Swamp Rabbit and I were debating the usefulness of satire in a country whose democratic traditions are being subverted by authoritarian forces. Will poking fun at those forces help? Can satirists wake sane Americans to the fact that the norms they took for granted – rule of law, free speech, free and fair elections, peaceful transfer of power, etc. – are being flushed away by a deranged president and his fanatically loyal underlings?
Swamp Rabbit rolled his bloodshot eyes. “What you mean by waking and poking fun? Fascists got no sense of humor. They don’t take kindly to being poked.”

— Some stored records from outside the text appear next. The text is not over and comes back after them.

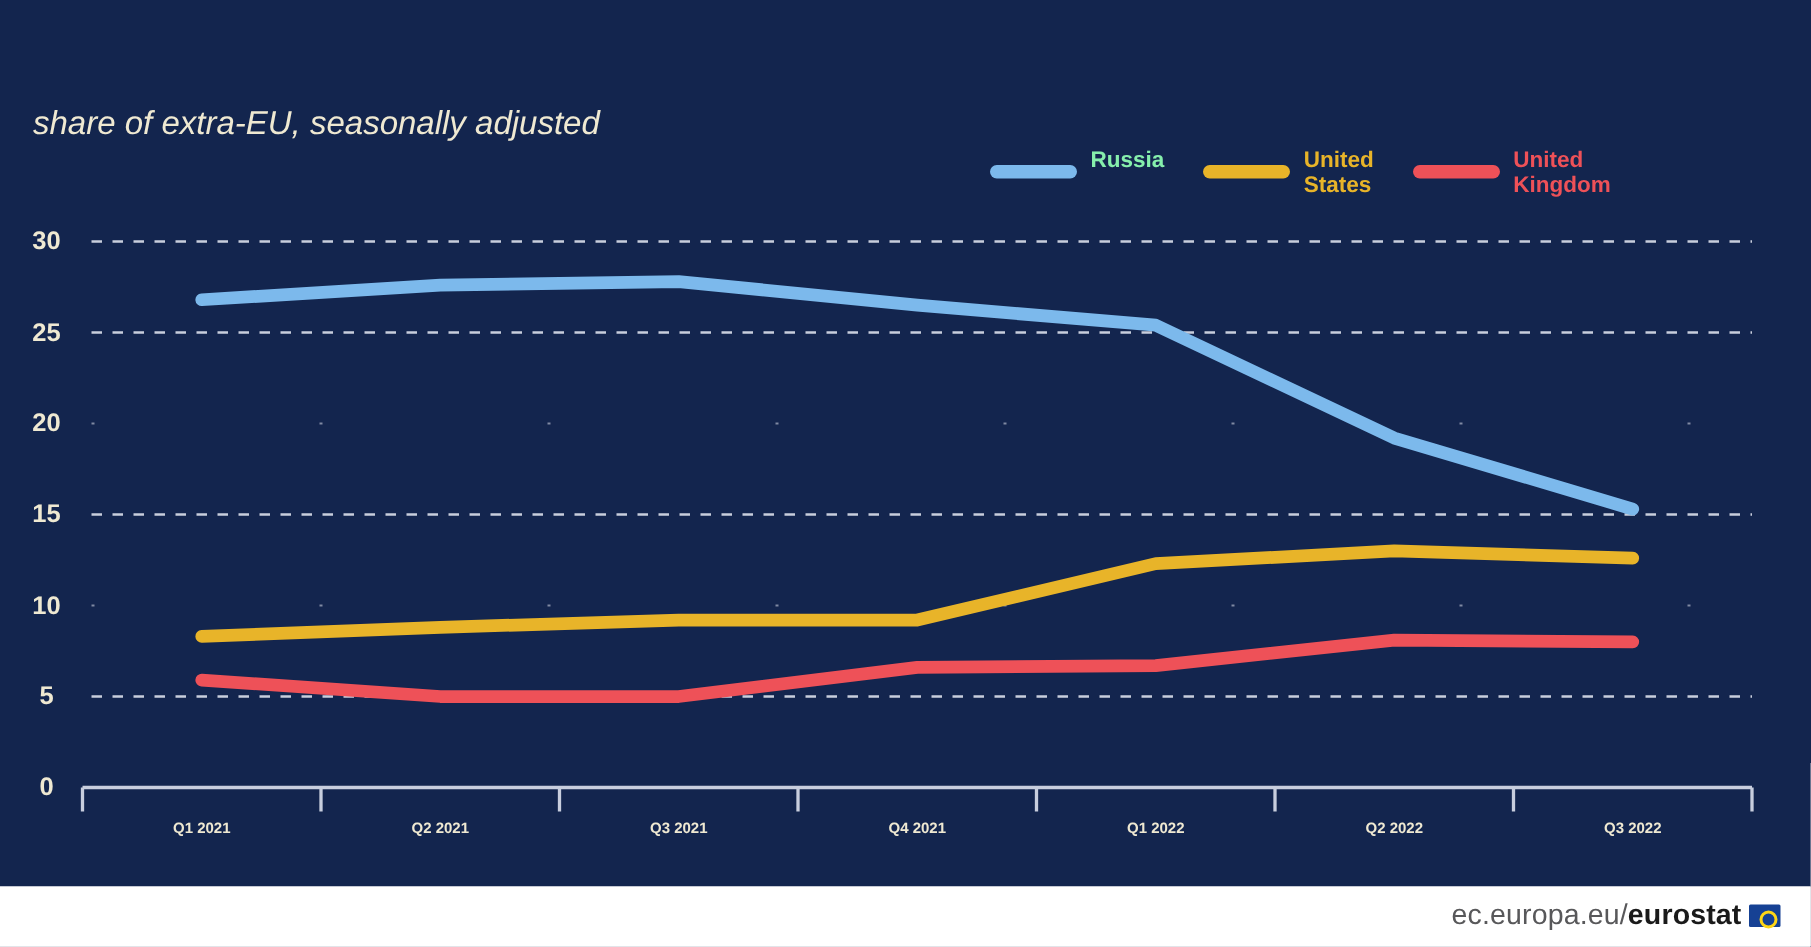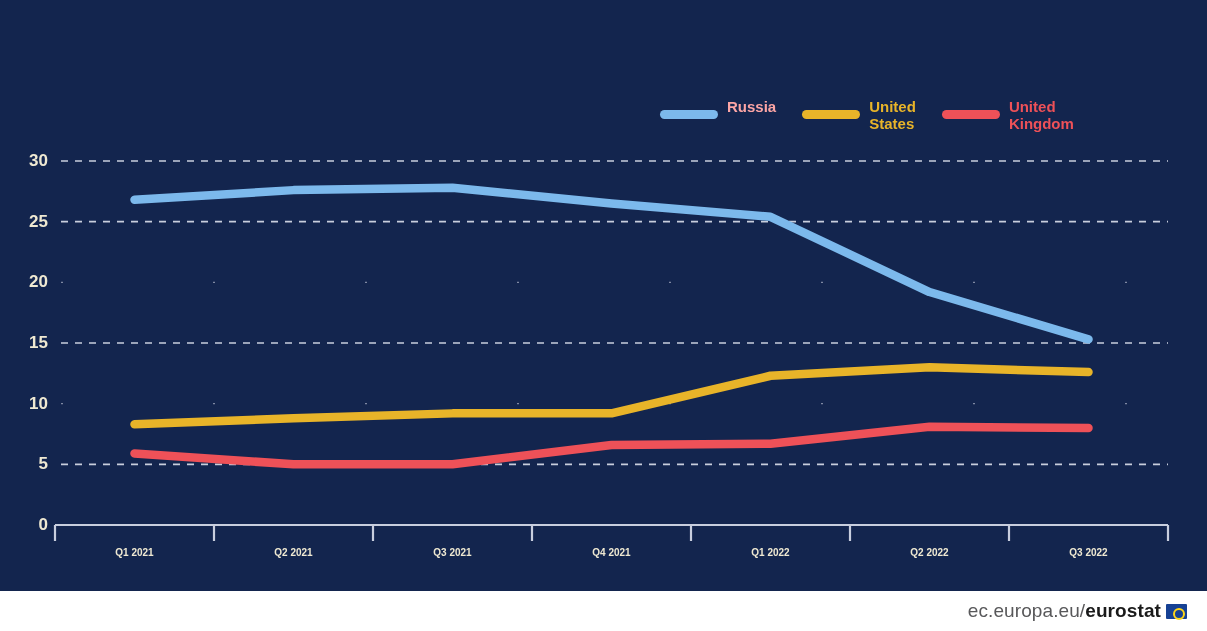"share of extra-EU, seasonally adjusted" div.subtitle { html: none -> <div>share of extra-EU, seasonally adjusted</div> }
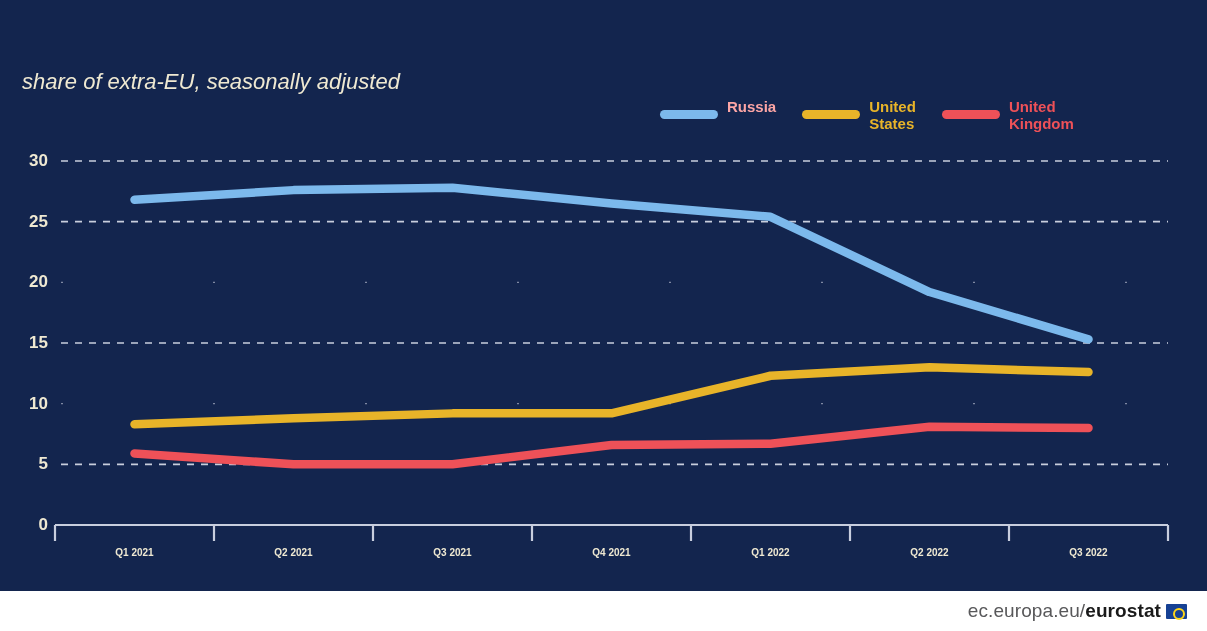"Russia" span.legend-label { color: #fca5a5 -> #86efac }
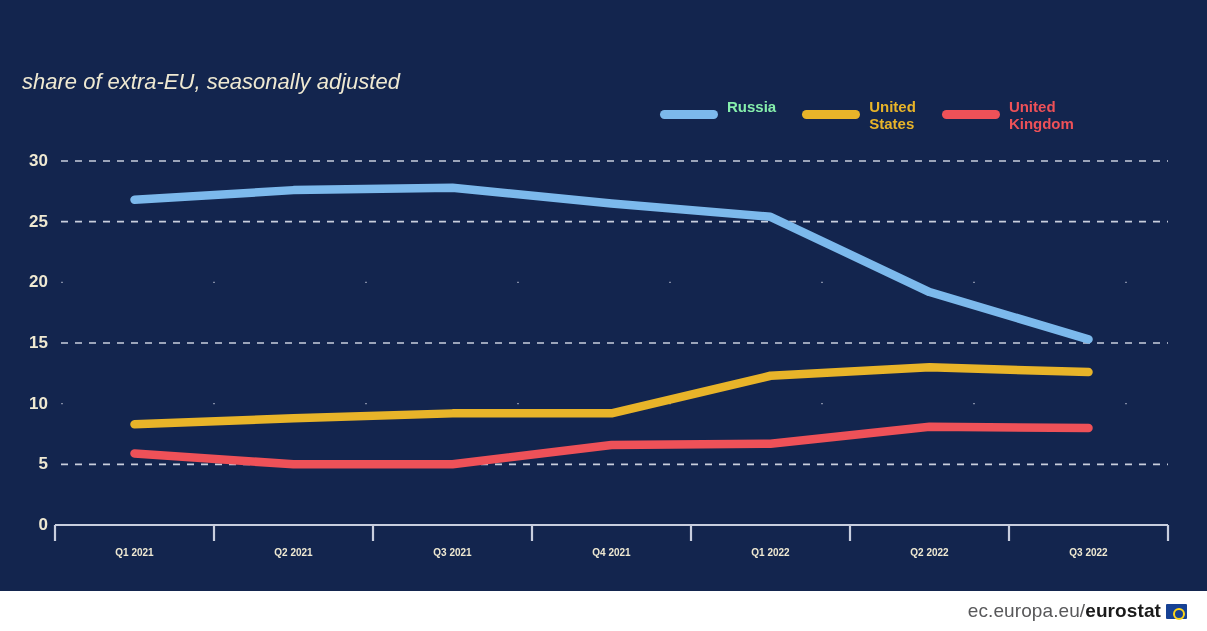"30" .ytick { text-align: right -> center }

“I’m talking about waking the public, not the fascists,” I said. “Satire only works if it’s caustic and ridiculous enough to spark a backlash against the powers that be. It has to be absurd but fundamentally true. It doesn’t just poke, it punctures. I’m working on a good satire right now.”
I told him I was writing a skit that opens with a secretary of defense – secretary of war, he calls himself – telling hundreds of generals and admirals at a military base that they’d better get with the program. No more “beardos” or queers. No “fat generals or admirals.” No more foreign wars, just wars against American cities. The secretary tries to talk tough like George C. Scott in Dr. Strangelove — a great satire — but he seems to be nothing more than a pompous blowhard in a sharp suit. Then the draft-dodging president appears – his nickname is Bone Spurs – and promises to bring back battleships and use American cities as “training grounds” for the military. Afterwards the generals and admirals file out and one of them says, “I can’t believe I had to travel six thousand miles to hear that bullshit.”
At first Swamp Rabbit didn’t critique my skit idea. “I know it sounds farfetched,” I said, “but do you think it might get people fired up enough to start a backlash?”
He frowned and opened a cold beer. “The peeps will think it sounds like that skit about Pete Hegseth on Saturday Night Live last week. It didn’t fire them up. They laughed a little and then they went to sleep.”
I must have looked disappointed. He said, “Face it, Odd Man. Satire ain’t worth shit these days. Reality will upstage it every time.”